*Aim of the task*: Because the pictures are not wanted, give back only the exact text of every entry below.

BEGIN Provided data

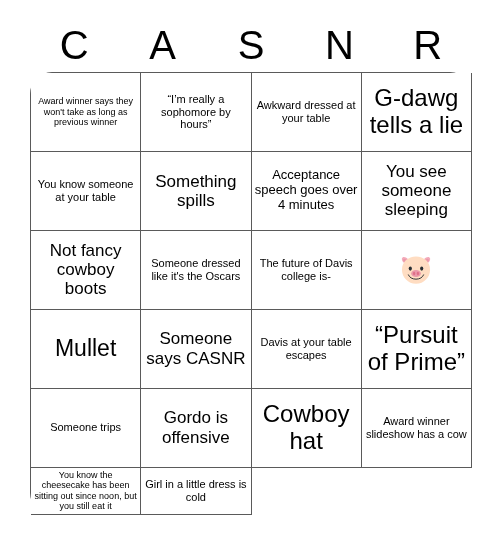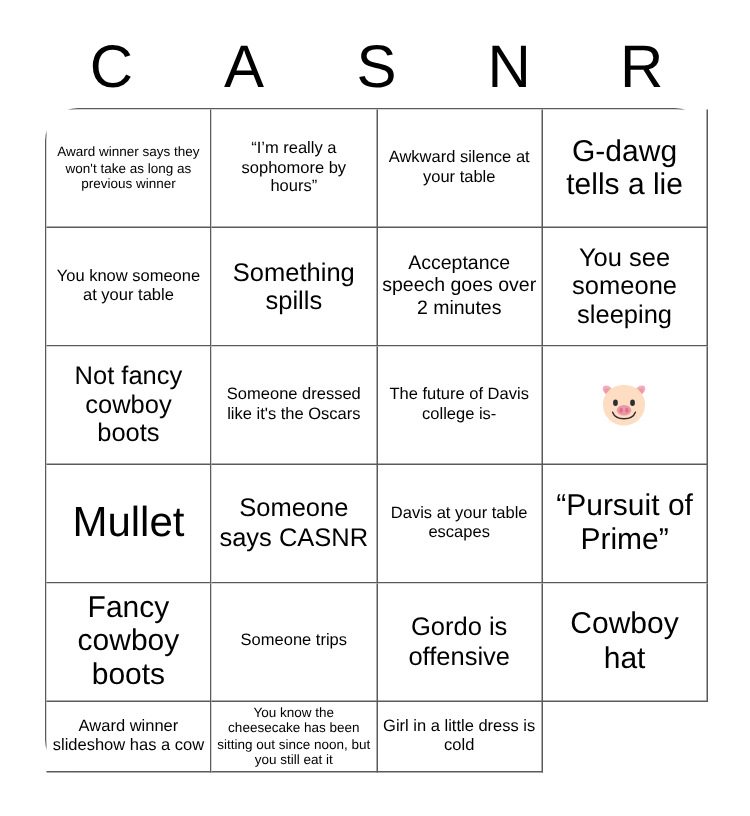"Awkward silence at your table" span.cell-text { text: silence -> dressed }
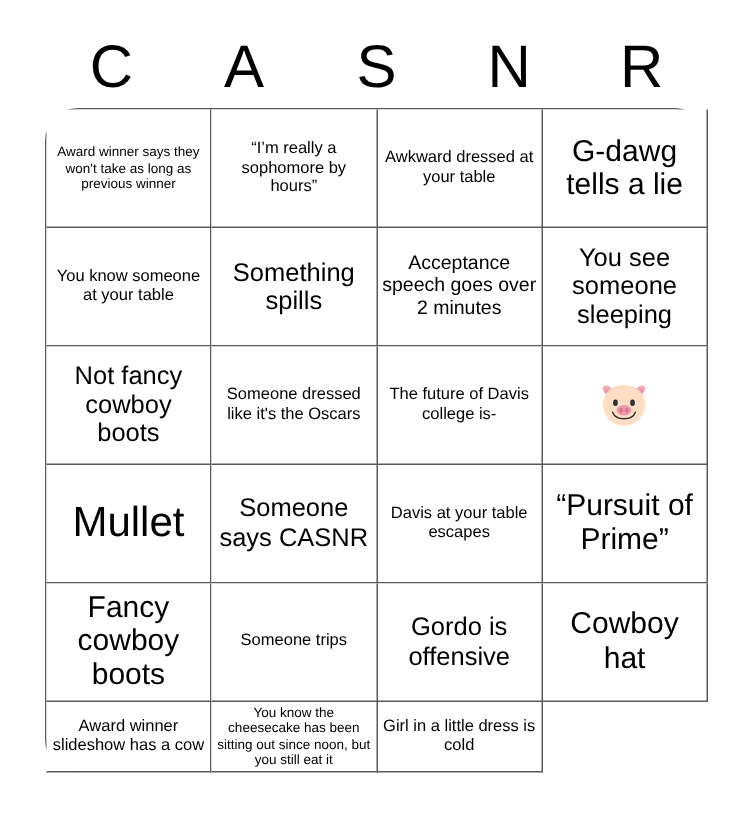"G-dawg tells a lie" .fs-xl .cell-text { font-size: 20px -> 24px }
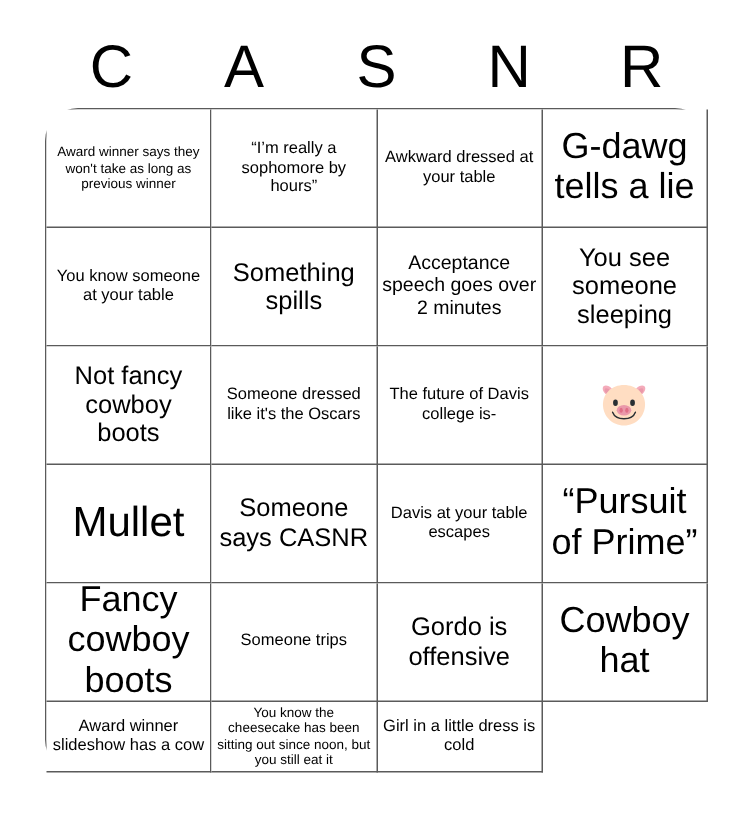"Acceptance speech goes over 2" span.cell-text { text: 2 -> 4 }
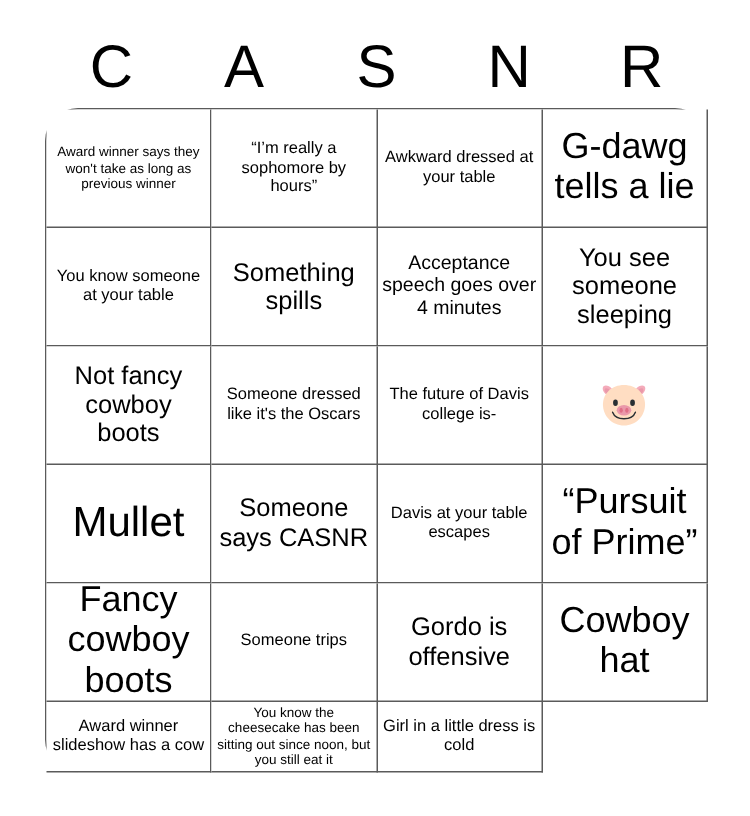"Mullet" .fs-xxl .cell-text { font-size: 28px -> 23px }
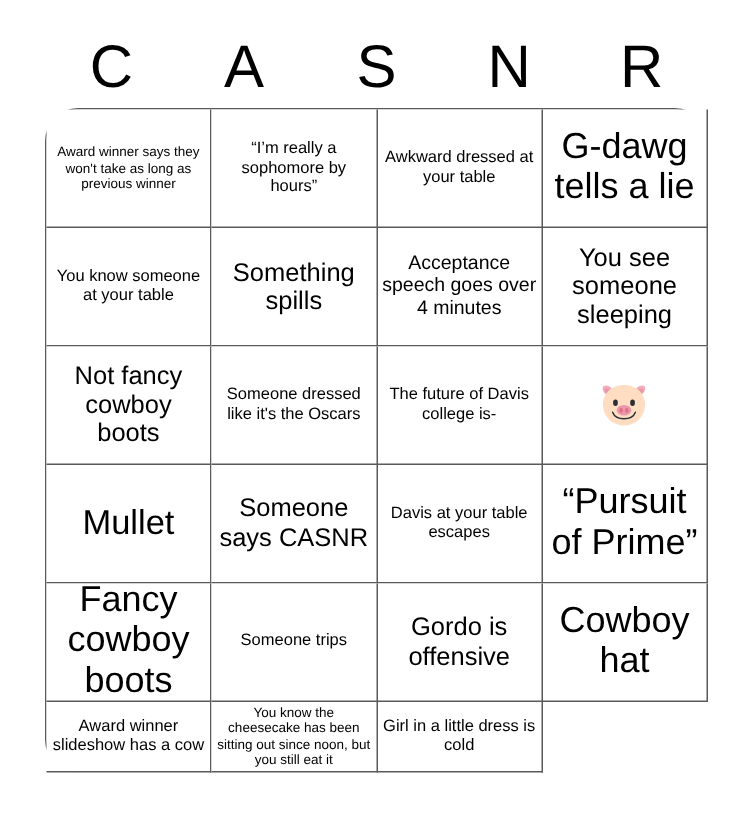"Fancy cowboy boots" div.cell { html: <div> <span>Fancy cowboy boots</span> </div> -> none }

END Provided data

*Response*:
"Awkward silence at your table" span.cell-text { text: silence -> dressed }
"G-dawg tells a lie" .fs-xl .cell-text { font-size: 20px -> 24px }
"Acceptance speech goes over 2" span.cell-text { text: 2 -> 4 }
"Mullet" .fs-xxl .cell-text { font-size: 28px -> 23px }
"Fancy cowboy boots" div.cell { html: <div> <span>Fancy cowboy boots</span> </div> -> none }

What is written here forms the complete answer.